The enzyme topoisomerase (specifically Topoisomerase IV in bacteria, also called DNA gyrase) plays a critical role:
It introduces a transient double-stranded break in one DNA molecule, passes the other through it, and reseals the break — effectively un-linking the catenated DNA circles.

In Eukaryotes

Eukaryotic chromosomes are typically linear and contain multiple origins of replication.

With multiple origins, replication forks from adjacent origins eventually meet and fuse. When forks meet, the remaining segments of DNA are synthesised, any remaining RNA primers are removed, and nicks are ligated, just as in the elongation phase.

1.3 Termination

In Circular DNA

In Linear DNA

The End-Replication Problem

When the last RNA primer on the lagging strand at the very end of a linear chromosome is removed, there's no upstream DNA to provide a free 3’-OH group for DNA polymerase to fill in the gap.
This leaves a small, unreplicated region at the 5’ end of the newly synthesised lagging strand.

If left unaddressed, this problem would cause chromosomes to progressively shorten with each round of replication, ultimately leading to a loss of genetic information.

Telomeres

Eukaryotic chromosomes contain special repetitive DNA sequences at their ends, called telomeres (e.g., TTAGGG repeats in humans). These non-coding sequences protect genes from being lost during replication.

How the End-Replication Problem Is Solved

A specialized enzyme called telomerase solves the end-replication problem.

Telomerase is a reverse transcriptase (we will discuss it in the next section) that carries its own RNA template, which is complementary to the telomeric DNA sequence.
It uses this RNA template to extend the 3’ end of the parental (template) strand at the chromosome end.
This extension creates extra space for primase to lay down an RNA primer.
Then, DNA polymerase can synthesise the complementary lagging strand.
DNA ligase seals the nick, completing the strand.

This mechanism provides enough extra sequence for the replication machinery to finish copying the lagging strand, thus preventing progressive chromosome shortening.

1.4 Conclusion

At this point, we should have a comprehensive understanding of how a double-stranded parent DNA molecule is faithfully duplicated into two double-stranded daughter molecules, each carrying identical genetic information.😎

DNA replication is a semi-conservative process, meaning that each daughter DNA double helix contains:

One original (parental) strand — shown in red or blue in the figure.
One newly synthesised strand — shown in green.

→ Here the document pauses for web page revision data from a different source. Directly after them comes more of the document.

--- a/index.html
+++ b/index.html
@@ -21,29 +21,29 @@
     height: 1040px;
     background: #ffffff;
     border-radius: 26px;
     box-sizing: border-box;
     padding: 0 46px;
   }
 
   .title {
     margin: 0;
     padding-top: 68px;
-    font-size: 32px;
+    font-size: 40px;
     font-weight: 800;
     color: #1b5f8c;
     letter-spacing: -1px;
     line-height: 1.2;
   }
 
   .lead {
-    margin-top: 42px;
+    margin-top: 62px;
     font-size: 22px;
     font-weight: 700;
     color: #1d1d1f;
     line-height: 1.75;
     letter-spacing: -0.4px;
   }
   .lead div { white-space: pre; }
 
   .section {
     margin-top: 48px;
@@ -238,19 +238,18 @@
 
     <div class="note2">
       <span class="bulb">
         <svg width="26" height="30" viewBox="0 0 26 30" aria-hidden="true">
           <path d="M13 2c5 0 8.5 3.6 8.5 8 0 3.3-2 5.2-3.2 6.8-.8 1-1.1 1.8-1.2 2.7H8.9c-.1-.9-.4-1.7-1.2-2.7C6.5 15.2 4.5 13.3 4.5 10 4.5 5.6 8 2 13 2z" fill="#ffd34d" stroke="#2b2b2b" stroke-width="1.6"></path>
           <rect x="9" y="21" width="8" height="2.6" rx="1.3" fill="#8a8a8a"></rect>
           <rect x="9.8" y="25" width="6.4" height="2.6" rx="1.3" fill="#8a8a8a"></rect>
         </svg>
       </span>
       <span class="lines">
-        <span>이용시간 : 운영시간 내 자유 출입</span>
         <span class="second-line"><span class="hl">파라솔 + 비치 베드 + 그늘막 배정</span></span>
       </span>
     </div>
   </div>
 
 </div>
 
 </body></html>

Importantly, the two resulting helices retain their anti-parallel orientation, preserving the fundamental structure of DNA. This mechanism ensures genetic continuity across generations of cells, while also providing the structural basis for heredity.

References:

D. Y. Takeda and A. Dutta, DNA replication and progression through S phase, Oncogene, 2005, 24, 2827–2843.
W. Messer, The bacterial replication initiator DnaA. DnaA and, the bacterial mode to initiate DNA replication, FEMS Microbiology Reviews, 2002, 26, 355–374.
P. Ruff, R. A. Donnianni, E. Glancy, J. Oh and L. S. Symington, RPA stabilization of Single-Stranded DNA is critical for Break-Induced replication, Cell Reports, 2016, 17, 3359–3368.
Libretexts, 13.1: DNA Replication in Prokaryotes, https://bio.libretexts.org/Bookshelves/Introductory_and_General_Biology/Principles_of_Biology/02%3A_Chapter_2/13%3A_DNA_Replication/13.01%3A_DNA_Replication_in_Prokaryotes#:~:text=the%20nitrogenous%20bases-,Ligase,primers%20needed%20to%20start%20replication.
E. J. Rawdon, J. Dorier, D. Racko, K. C. Millett and A. Stasiak, How topoisomerase IV can efficiently unknot and decatenate negatively supercoiled DNA molecules without causing their torsional relaxation, Nucleic Acids Research, 2016, 44, 4528–4538.
K. Masutomi, S. Kaneko, N. Hayashi, T. Yamashita, Y. Shirota, K. Kobayashi and S. Murakami, Telomerase Activity Reconstituted in Vitro with Purified Human Telomerase Reverse Transcriptase and Human Telomerase RNA Component, Journal of Biological Chemistry, 2000, 275, 22568–22573.